** Exercise brief **
How many lines below contain the string "Leprous"? Reply with the figure and no further words.

** Data supplied **

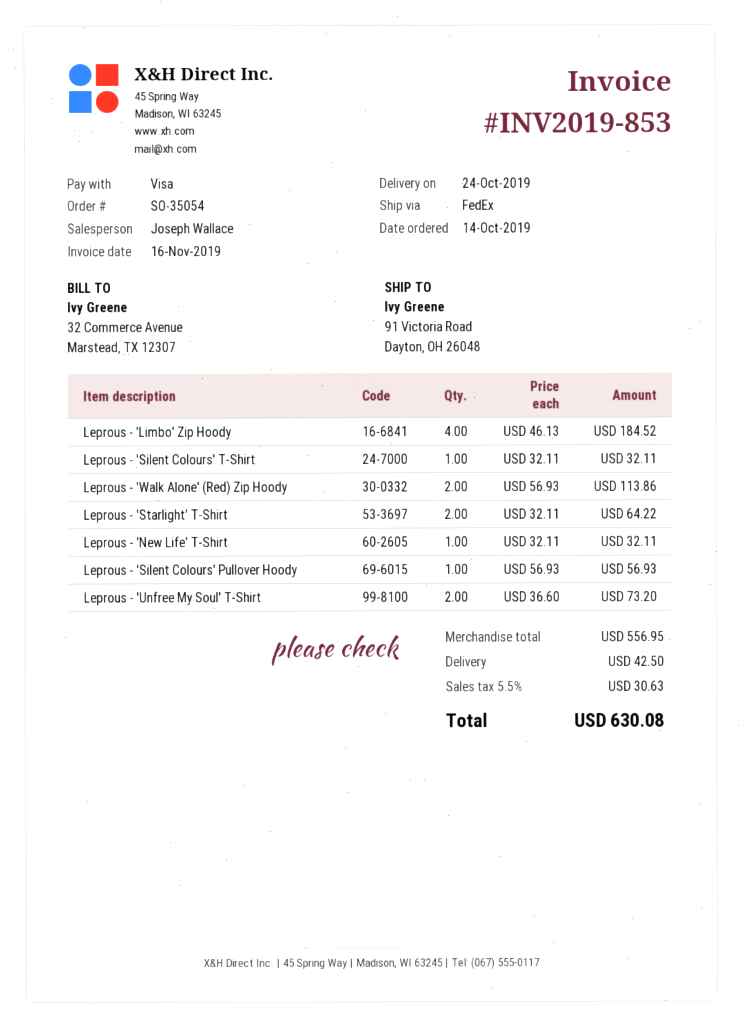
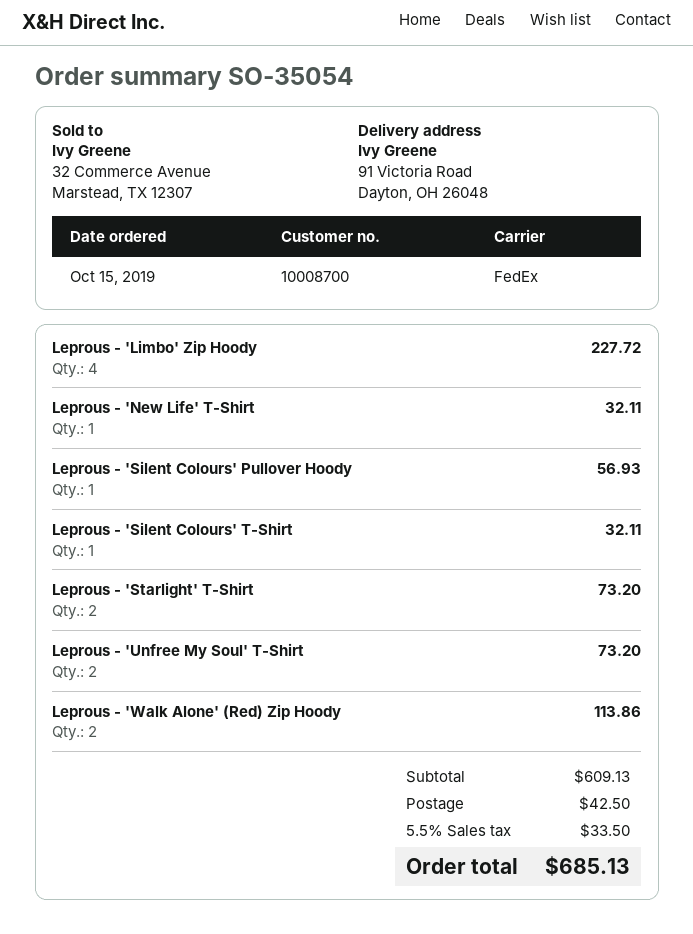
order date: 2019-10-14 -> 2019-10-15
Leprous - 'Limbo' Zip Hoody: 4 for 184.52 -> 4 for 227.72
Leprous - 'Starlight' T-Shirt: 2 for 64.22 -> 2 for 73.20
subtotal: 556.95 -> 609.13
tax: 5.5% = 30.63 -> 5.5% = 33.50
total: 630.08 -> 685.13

...

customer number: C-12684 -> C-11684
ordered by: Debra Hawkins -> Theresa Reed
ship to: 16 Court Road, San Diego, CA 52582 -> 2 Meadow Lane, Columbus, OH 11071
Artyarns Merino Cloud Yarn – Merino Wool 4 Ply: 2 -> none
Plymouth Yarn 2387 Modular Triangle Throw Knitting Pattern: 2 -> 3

** Solution to this task **
2